User 1: No insights, hmm, that’s weird. Researcher on a popcorn break 😉
User 2: Lots of insights, wow.
User 3: Insights drop, not a lot to see.
User 4: Insights trailing off but steady.
User 5: All the insights pile in with the fifth user. Just in time to end the testing!

What about all that data happening on users 6-10? Holy cow, that’s some serious insights stacking up. Would you want to miss those? I wouldn’t.

What else can go wrong with small sample sizes?

Sample size is a big deal in UX because it impacts your learning and decision-making. Small sample sizes can be jeopardized by the following:

1. Recruiting issues- poorly recruited (read: sloppy) users can yield inaccurate insights. Grabbing random people from down the hallway?, Pretty sure that’s not your customer! Instead you want actual customers or end-users who live the ‘pain’ you are focusing on– not those pretending to feel the pain.

2. Moderation– poor moderation can yield skewed data. eg Asking users what they expect here and there is not best practice moderation. Listening is the most important skill in user research.

3. Observation– poor pattern recognition by making massive generalizations from 1 or 2 users can lead to bad design decision-making.

4. Low insight users– if you have to “throw out” 1 or 2 ‘low data’ users, your insights will be diminished. Usually caused by imprecise or poor recruiting technique, some users just don’t have a lot to say.

Testing with 5 users can be a gamble. If your sample size does not yield insights or sustain patterns, you get thin on actionable data pretty quickly. Worse, try convincing your team that those 2 users in Nielsen’s low-fidelity testing recommendation are solid enough to act upon.

So, how many users does it really take to get the insight you need?

It depends on your approach. If you follow Nielsen’s advice completely, do 5 users (per customer segment), 3x with enough time to iterate in between tests, then you should be fine. For example, you have 3 customer segments, that’s 15 users. Now iterate that 3 rounds.

The practical answer: base your tests on 5 users per segment (per the Nielsen/Landauer original study). Determine the # of iterations, after you do the initial first test with a healthy enough sample size, eg. more like 8-10 users, not 2 users as Nielsen suggests for low-fi prototyping.

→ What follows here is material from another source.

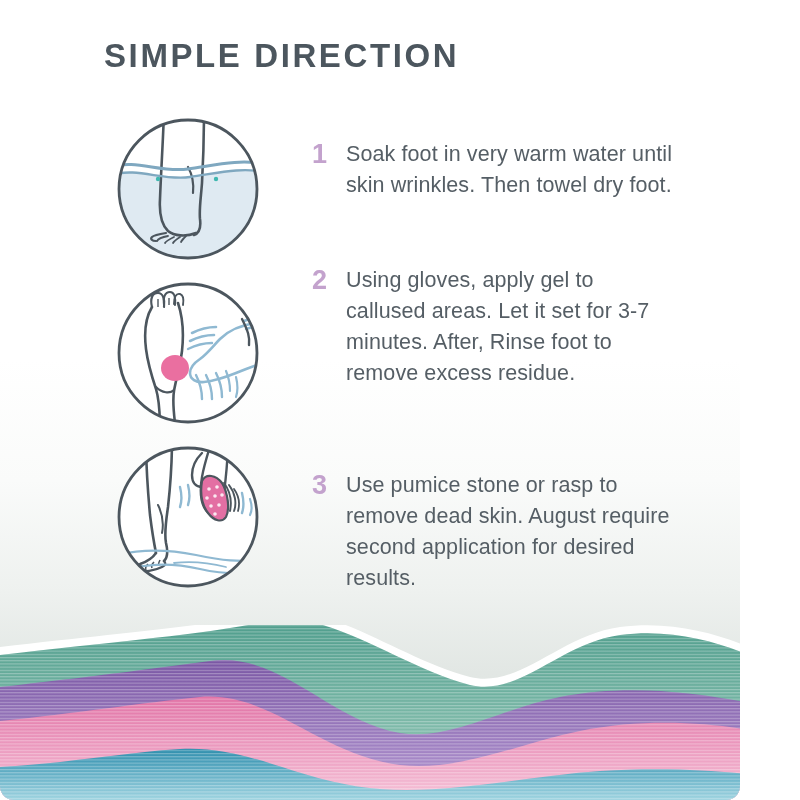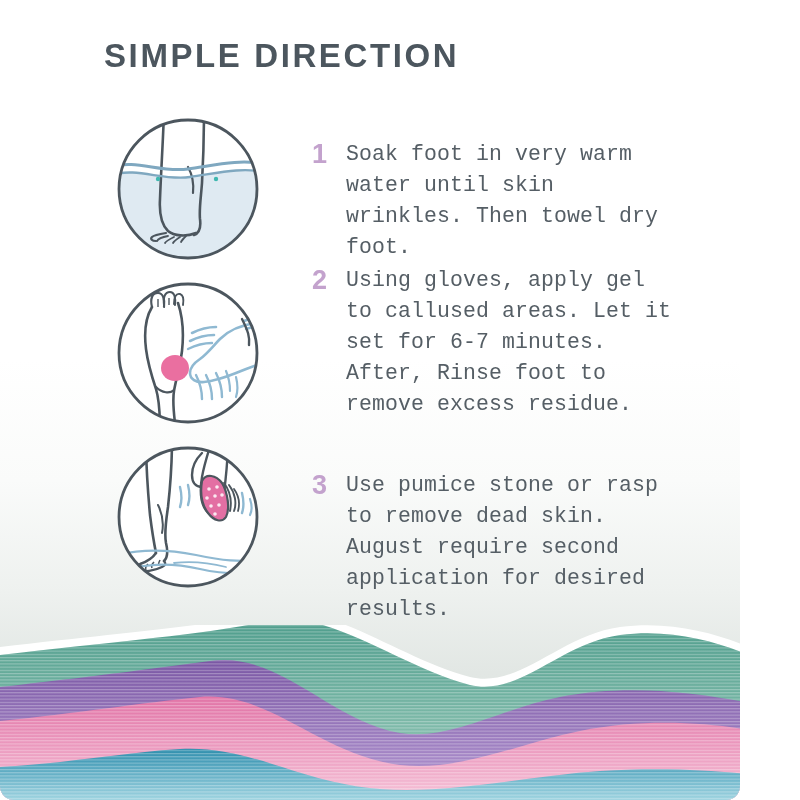"Soak foot in very warm" .step-body { font-family: Liberation Mono, monospace -> none }
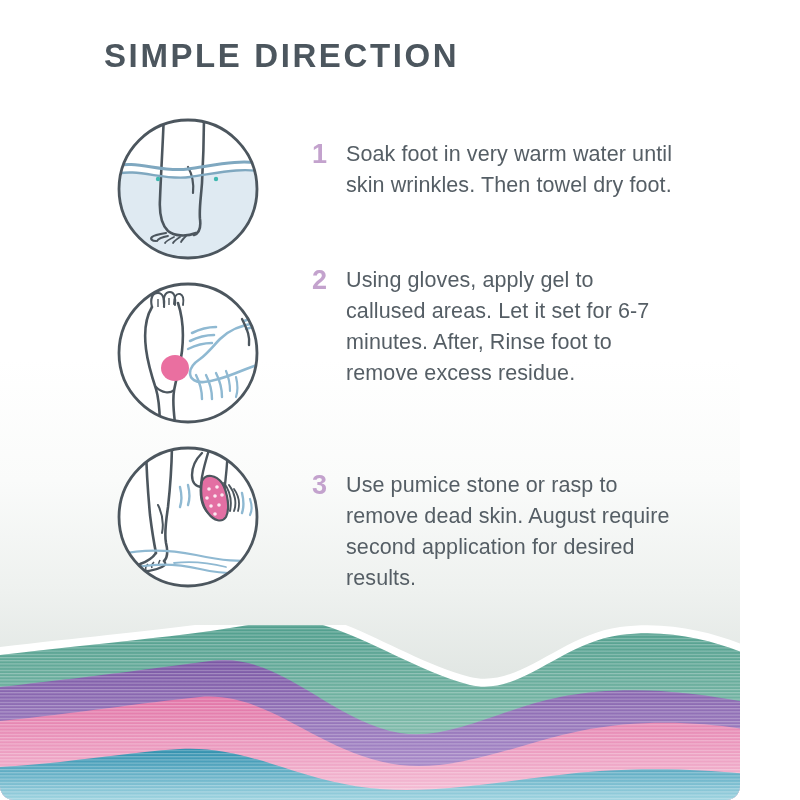"Using gloves, apply gel to" div.step-body { text: 6-7 -> 3-7 }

Also remember: for optimal UX, do a field study first so you understand who and what you are designing for, and then later testing.

Summary: User testing sample size- how many users do you need to test with?

For Field Studies: Interviewing users at home/work or with diary studies–you should be talking to 15-40 users. Note: We have found that deeply understanding user needs in a field study, reduces your need to do many testing iterations. It also helps you get as close to “right first time” as possible. This factor is rarely mentioned when the question is aked of ‘How Many Test Users in a Usability Study?’.